By Tom Collins
NEW DUNDEE — A Waterloo County dairy farmer loves his calf hutches but said he was growing weary of them because they were hard to work with.
They are great for calves but cumbersome for the farmer, Joe Doré said. He hated crouching by the hutches to feed milk to calves and it was always too dark in the hutches. So, he came up with a unique solution of positioning the calf hutches around a brightly-lit open-concept barn.
The new 36-foot-by-108-foot barn, designed by Doré of Heritage Hills Farms at New Dundee, can hold 24 milk-fed calves (two calves to a hutch) and 32 weaned calves (four to a hutch). The barn is basically a roof on posts. There are no walls, and while it doesn’t stop the cold temperatures or the wind, it does keep the rain, snow and sleet away.
Every part of the barn exposed to the weather is galvanized steel and there are beams every eight feet to allow for custom gates. The $175,000 barn has bright lighting and a nearby hydrant for easier access to water. Calves do not need to be chained. When they leave the hutch they enter a stall, giving them more freedom to move. Teaching a calf to drink is now a lot easier. Doré can do it standing up in the pen instead of crouched in the hutch.
“We love it,” Doré said. “Feeding calves has gone from everyone’s most hated job to one of the more fun jobs.”

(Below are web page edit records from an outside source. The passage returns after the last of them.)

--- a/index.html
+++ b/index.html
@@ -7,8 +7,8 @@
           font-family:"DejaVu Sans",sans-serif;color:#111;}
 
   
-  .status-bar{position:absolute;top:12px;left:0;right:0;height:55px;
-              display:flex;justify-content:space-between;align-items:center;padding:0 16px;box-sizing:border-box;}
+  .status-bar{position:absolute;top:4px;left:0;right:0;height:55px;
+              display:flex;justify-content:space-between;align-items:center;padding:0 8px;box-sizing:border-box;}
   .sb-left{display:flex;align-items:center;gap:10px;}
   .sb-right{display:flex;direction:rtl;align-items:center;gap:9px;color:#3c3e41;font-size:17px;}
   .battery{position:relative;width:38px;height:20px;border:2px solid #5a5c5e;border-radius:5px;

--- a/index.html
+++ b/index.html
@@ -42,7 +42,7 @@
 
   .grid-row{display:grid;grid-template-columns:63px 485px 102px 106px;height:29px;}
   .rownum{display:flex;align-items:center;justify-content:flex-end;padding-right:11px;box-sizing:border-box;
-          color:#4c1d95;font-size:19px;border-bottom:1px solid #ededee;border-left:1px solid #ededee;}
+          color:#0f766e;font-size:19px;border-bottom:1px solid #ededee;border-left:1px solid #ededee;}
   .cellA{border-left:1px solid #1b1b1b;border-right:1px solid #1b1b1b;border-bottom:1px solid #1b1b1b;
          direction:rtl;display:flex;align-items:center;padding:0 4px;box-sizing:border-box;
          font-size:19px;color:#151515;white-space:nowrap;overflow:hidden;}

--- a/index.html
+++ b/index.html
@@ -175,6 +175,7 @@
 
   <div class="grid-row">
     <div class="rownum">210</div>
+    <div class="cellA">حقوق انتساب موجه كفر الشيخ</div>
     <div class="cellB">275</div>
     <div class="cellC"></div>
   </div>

Doré, who milks 90 cows in a Herringbone double-eight parlour, spent three winters designing a normal calf barn, only to give up on it each spring.
“The cost, the expense, and the risk of disease in a fully-enclosed, mechanically-ventilated (barn) was a little bit daunting,” he said. Doré was looking online for something that could work, and when he couldn’t find anything, he designed the barn himself.
The calves moved in last October and the feeding has increased significantly. Doré switched from feeding by bottles to feeding by milk bars (or mob feeders), multiple nipples on a milk pail. While calves used to be fed three litres per feeding twice a day, the new system allows calves up to two weeks old to get four litres twice a day. Calves aged two-to-four weeks old are fed five litres twice a day and those aged four weeks to weaning are given six litres twice a day.
“They’re definitely growing faster,” said Doré. “They’re huge. It used to be no problem to handle a weaned calf on a halter, and now it’s become quite the fight to get them to move.”